_INPUT DATA:_

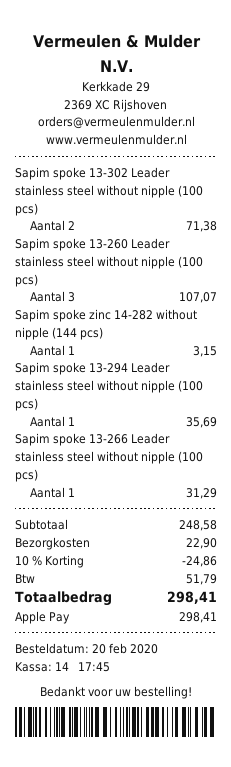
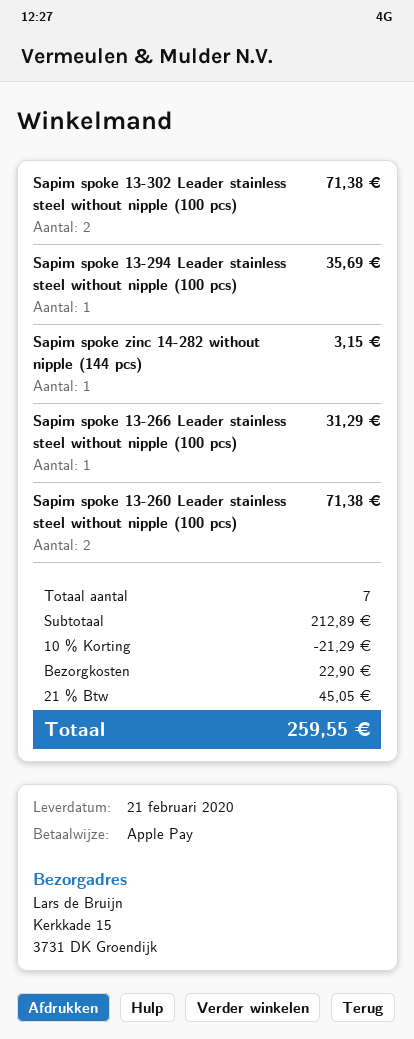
Sapim spoke 13-260 Leader stainless steel without nipple (100 pcs): 3 for 107.07 -> 2 for 71.38
subtotal: 248.58 -> 212.89
discount: 10% = 24.86 -> 10% = 21.29
tax: 51.79 -> 45.05
total: 298.41 -> 259.55

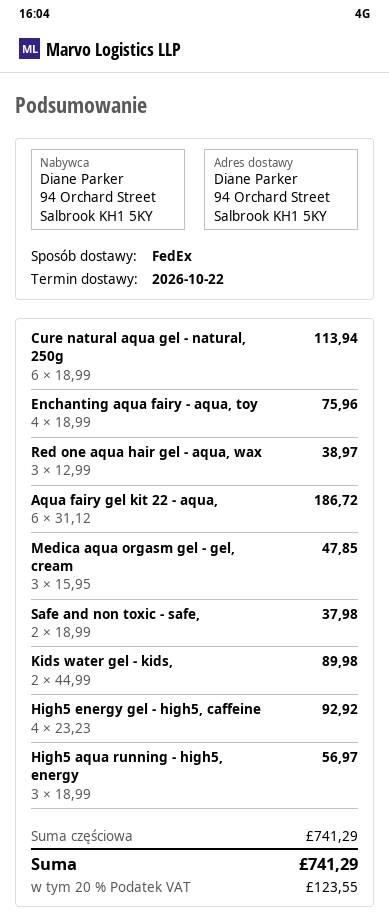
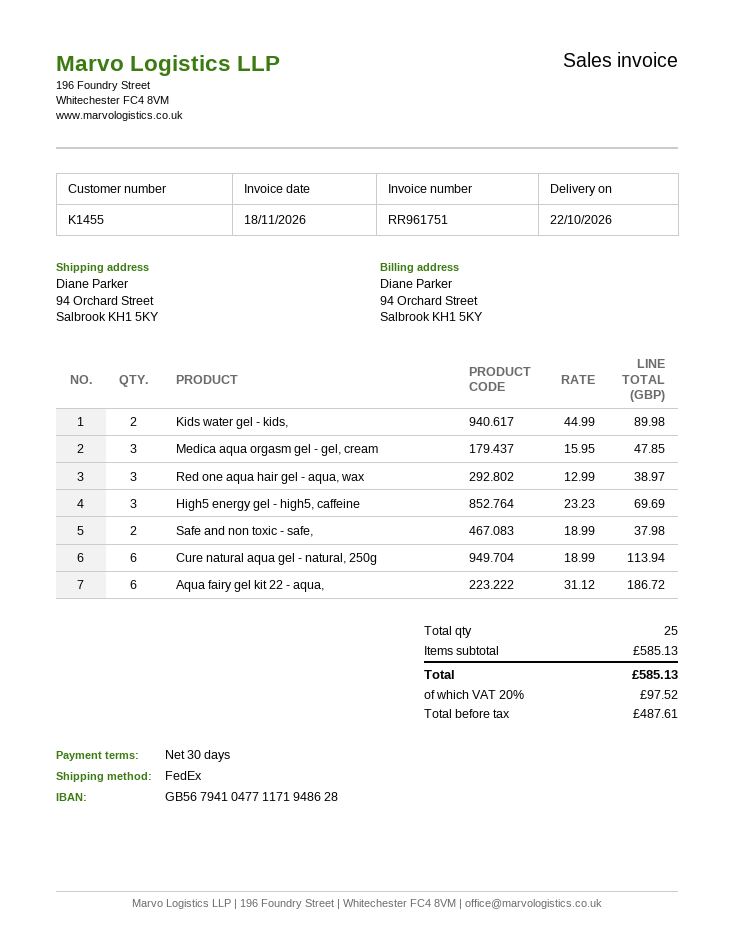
Enchanting aqua fairy - aqua, toy: 4 x 18.99 = 75.96 -> none
High5 energy gel - high5, caffeine: 4 x 23.23 = 92.92 -> 3 x 23.23 = 69.69
High5 aqua running - high5, energy: 3 x 18.99 = 56.97 -> none
subtotal: 741.29 -> 585.13
tax: 20% = 123.55 -> 20% = 97.52
total: 741.29 -> 585.13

_EXERCISE BRIEF:_ A verbatim transcription of the listing is expected, with no pictures included.

_YOUR SOLUTION:_
Sapim spoke 13-260 Leader stainless steel without nipple (100 pcs): 3 for 107.07 -> 2 for 71.38
subtotal: 248.58 -> 212.89
discount: 10% = 24.86 -> 10% = 21.29
tax: 51.79 -> 45.05
total: 298.41 -> 259.55

Enchanting aqua fairy - aqua, toy: 4 x 18.99 = 75.96 -> none
High5 energy gel - high5, caffeine: 4 x 23.23 = 92.92 -> 3 x 23.23 = 69.69
High5 aqua running - high5, energy: 3 x 18.99 = 56.97 -> none
subtotal: 741.29 -> 585.13
tax: 20% = 123.55 -> 20% = 97.52
total: 741.29 -> 585.13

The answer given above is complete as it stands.